Trask was born in June 1805 in Hartford, Maine. In 1833, while in his late 20s—having spent his life thus far as a farm hand—he was involved in an accident in which a pig ran under the hooves of his horse, causing it to buck and throw Trask to the ground. Landing on his neck, Trask was severely injured, and spent "several days" crawling back to his home. Over subsequent years, despite great pain and spending months confined to his bed, Trask continued to work. During this time, his spine "began to curve, and he began to bow forward." By 1858, Trask had seen up to 22 doctors regarding a cure, with various attempts all ending in failure. David Tucker published that year a small booklet which described Trask as having severe spinal deformity. The 1833 fall from a horse exacerbated the condition and resulted in severe deformity. Tucker reported:

It was not until he [Trask] had exercised for some time that he could perform any labor [..., and that] his neck and back have continued to curve drawing his head downward on his breast.
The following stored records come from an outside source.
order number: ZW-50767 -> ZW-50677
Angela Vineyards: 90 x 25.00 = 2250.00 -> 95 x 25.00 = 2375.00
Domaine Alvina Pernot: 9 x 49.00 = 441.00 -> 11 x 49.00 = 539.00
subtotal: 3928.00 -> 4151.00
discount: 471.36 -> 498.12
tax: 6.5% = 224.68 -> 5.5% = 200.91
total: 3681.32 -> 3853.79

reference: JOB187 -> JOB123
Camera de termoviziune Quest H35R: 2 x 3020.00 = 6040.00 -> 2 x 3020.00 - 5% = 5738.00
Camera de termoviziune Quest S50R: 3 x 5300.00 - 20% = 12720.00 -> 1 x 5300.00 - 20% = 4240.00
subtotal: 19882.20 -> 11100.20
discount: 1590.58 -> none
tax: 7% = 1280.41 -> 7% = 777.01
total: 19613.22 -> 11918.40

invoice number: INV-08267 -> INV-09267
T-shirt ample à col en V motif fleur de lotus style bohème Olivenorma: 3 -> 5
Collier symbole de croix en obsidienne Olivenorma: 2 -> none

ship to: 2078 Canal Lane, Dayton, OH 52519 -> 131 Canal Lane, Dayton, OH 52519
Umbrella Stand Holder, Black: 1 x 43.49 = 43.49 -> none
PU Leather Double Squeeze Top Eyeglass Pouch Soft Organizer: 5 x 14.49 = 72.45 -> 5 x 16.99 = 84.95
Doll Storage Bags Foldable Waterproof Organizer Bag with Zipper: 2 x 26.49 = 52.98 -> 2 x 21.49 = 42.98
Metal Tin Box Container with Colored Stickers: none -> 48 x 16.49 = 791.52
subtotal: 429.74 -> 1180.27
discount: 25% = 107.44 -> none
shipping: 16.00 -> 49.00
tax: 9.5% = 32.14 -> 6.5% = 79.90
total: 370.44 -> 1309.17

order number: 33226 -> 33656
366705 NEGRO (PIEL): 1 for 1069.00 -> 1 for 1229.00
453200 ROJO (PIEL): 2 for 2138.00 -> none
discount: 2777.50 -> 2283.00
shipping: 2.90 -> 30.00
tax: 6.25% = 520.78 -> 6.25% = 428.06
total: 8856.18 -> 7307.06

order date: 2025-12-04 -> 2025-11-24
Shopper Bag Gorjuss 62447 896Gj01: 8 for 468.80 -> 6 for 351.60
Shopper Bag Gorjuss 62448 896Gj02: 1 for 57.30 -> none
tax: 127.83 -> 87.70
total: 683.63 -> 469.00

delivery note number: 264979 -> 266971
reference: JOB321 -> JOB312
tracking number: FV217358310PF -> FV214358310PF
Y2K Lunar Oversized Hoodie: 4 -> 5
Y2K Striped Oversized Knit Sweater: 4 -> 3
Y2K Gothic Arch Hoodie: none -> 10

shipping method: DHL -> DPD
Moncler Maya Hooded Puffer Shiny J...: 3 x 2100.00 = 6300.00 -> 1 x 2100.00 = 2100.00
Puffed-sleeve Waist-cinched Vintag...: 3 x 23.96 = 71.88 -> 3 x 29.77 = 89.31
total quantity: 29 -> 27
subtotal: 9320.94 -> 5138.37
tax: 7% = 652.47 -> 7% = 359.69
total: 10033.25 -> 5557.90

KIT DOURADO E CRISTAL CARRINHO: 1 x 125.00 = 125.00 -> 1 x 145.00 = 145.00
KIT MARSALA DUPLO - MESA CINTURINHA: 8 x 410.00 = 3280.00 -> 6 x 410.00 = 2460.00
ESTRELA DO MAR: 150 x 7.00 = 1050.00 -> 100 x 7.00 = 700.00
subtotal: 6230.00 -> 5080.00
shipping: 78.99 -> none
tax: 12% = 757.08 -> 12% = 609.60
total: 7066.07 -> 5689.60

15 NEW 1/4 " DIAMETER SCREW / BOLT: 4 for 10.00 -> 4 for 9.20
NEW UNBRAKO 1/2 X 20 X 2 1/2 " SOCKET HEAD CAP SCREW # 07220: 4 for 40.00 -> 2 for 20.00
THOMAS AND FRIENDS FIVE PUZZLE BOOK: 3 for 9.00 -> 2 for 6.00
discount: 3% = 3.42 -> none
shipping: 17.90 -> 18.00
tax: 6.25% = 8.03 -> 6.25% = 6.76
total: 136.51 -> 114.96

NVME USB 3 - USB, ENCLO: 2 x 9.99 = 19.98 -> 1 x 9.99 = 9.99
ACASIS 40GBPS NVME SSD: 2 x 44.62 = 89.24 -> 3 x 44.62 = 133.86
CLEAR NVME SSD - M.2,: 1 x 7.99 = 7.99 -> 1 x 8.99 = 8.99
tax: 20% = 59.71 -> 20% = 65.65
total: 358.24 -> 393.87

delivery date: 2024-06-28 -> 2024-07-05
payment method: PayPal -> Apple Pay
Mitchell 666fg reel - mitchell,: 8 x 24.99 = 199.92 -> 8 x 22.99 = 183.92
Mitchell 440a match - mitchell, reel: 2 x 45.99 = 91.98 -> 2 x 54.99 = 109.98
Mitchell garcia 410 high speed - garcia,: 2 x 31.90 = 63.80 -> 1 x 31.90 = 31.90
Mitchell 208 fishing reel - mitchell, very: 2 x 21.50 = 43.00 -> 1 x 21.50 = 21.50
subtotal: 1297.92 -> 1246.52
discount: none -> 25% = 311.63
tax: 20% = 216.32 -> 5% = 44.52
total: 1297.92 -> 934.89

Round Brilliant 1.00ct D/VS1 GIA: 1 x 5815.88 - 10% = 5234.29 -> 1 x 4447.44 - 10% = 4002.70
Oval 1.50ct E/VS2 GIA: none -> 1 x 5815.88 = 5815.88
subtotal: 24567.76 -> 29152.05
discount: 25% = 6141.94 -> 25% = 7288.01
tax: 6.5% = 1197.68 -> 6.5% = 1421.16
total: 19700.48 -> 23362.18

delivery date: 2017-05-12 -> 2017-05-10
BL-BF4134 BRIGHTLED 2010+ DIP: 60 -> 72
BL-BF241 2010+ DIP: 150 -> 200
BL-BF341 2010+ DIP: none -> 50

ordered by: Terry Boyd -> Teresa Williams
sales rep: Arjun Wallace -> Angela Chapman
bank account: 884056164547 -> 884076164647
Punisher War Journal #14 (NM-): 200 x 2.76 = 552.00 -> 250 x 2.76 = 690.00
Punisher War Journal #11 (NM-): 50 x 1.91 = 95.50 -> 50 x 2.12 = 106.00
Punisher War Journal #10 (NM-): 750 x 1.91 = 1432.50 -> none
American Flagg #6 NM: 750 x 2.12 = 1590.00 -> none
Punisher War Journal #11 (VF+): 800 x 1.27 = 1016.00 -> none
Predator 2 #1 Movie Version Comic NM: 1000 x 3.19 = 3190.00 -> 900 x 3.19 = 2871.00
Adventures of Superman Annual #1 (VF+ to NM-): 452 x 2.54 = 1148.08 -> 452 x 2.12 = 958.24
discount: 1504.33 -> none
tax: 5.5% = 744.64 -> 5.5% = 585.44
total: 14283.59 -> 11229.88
Trask's injury had further been exacerbated in 1840 when he fell into a load of hay, and in 1853 when he was thrown from his wagon, breaking his collar bone and four of his ribs. On May 24, 1858, he was involved in a third incident, where, while traveling in a coach which took a corner too sharply, he and a number of other passengers were thrown to the ground. Trask's head impacted with an iron projection on the coach door, opening a wound "which parted the scalp, opening a gash in his head five inches long, and penetrating to the skull bone." Despite the severity of the injury, which further deformed his spine, pushing his chin into his chest to the extent that it hampered breathing, and despite being told he would be dead by morning, Trask recovered and was able to walk again.

==Career as the Invalid==

I thank you kindly, sympathizing friends-
Your favours, your kind patronage implore;
On these alone my earthly weal depends-
Farewell—and peace be with you evermore.
— Trask's final message in his account, in the form of a poem address to the reader of A Brief Historical Sketch of the Life and Sufferings of Leonard Trask, the Wonderful Invalid.

Trask was now severely disabled. His wife nursed him, as he was unable to navigate—not being able to see more than a short distance in front of him without leaning backwards. Trask thus sought to earn a living from his disability in order to sustain his wife and seven children. This included the production and sale of numerous documents and items which survive for historical analysis, including the self-published A Brief Historical Sketch of the Life and Sufferings of Leonard Trask, the Wonderful Invalid in 1860, for which Trask had traveled to Maine's District Court to produce. It contains numerous accounts of Trask's activities, such as "Mr. Trask in Pursuit of Fuel" and "Mr Trask at the Circus". During all Trask is referred to as 'Mr. T.' His account became the first documented case of AS in the United States.